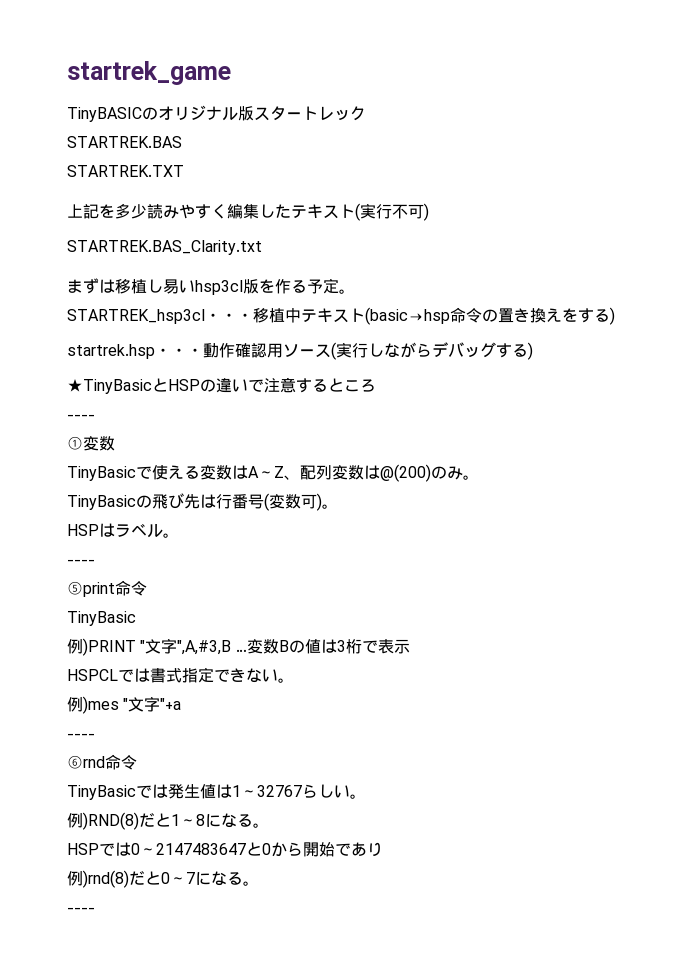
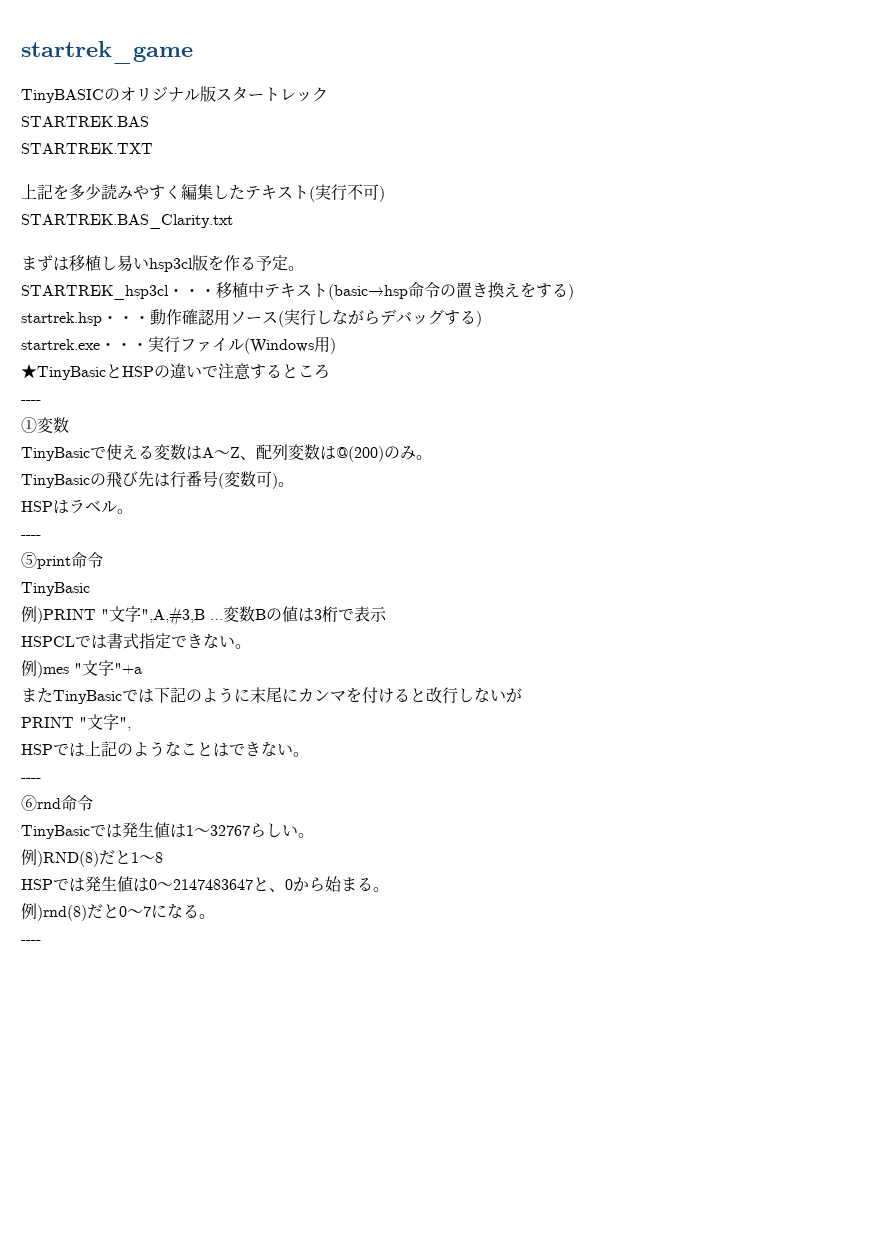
(533, 351) none -> [21,336,336,354] // startrek.exe・・・実行ファイル(Windows用)
(182, 704) none -> [21,687,522,704] [21,714,131,731] [21,741,309,757] // またTinyBasicでは下記のように末尾にカンマを付けると改行しないが // PRINT "文字", // HSPでは上記のようなことはできない。
[205,813,269,828] [67,842,131,856] になる。 // HSPでは -> [21,876,149,892] // HSPでは発生値は
(262, 849) none -> [269,888,285,892] 、
[303,842,383,857] 開始であり -> [325,876,389,892] 始まる。

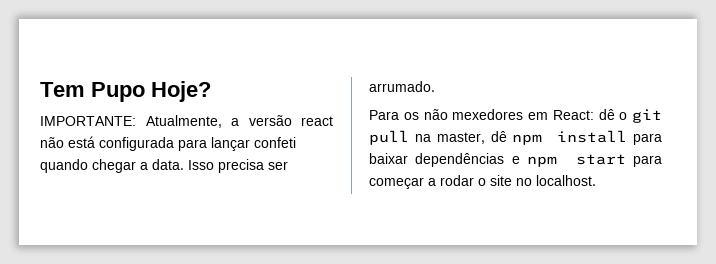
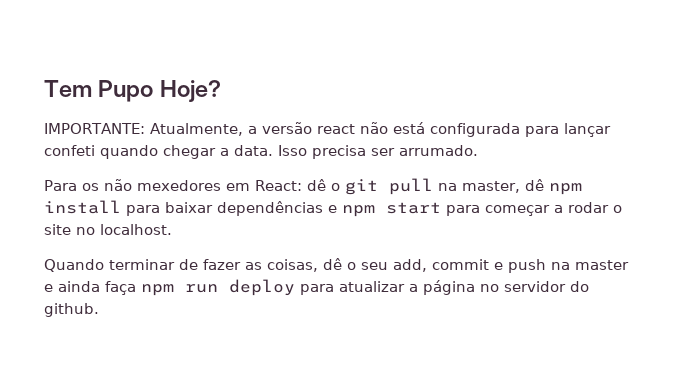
(596, 180) none -> [44,258,629,273] [44,279,589,296] [44,303,99,317] // Quando terminar de fazer as coisas, dê o seu add, commit e push na master e ainda faça npm run deploy para atualizar a página no servidor do github.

• [Exercise directions]:
The stretch of entries above that starts with the line containing "[205,813,269,828] [67,842,131,856] になる。" and goes on through the line containing "[303,842,383,857] 開始であり ->" is to be transcribed exactly, and no other line is to be transcribed.

• [Result]:
[205,813,269,828] [67,842,131,856] になる。 // HSPでは -> [21,876,149,892] // HSPでは発生値は
(262, 849) none -> [269,888,285,892] 、
[303,842,383,857] 開始であり -> [325,876,389,892] 始まる。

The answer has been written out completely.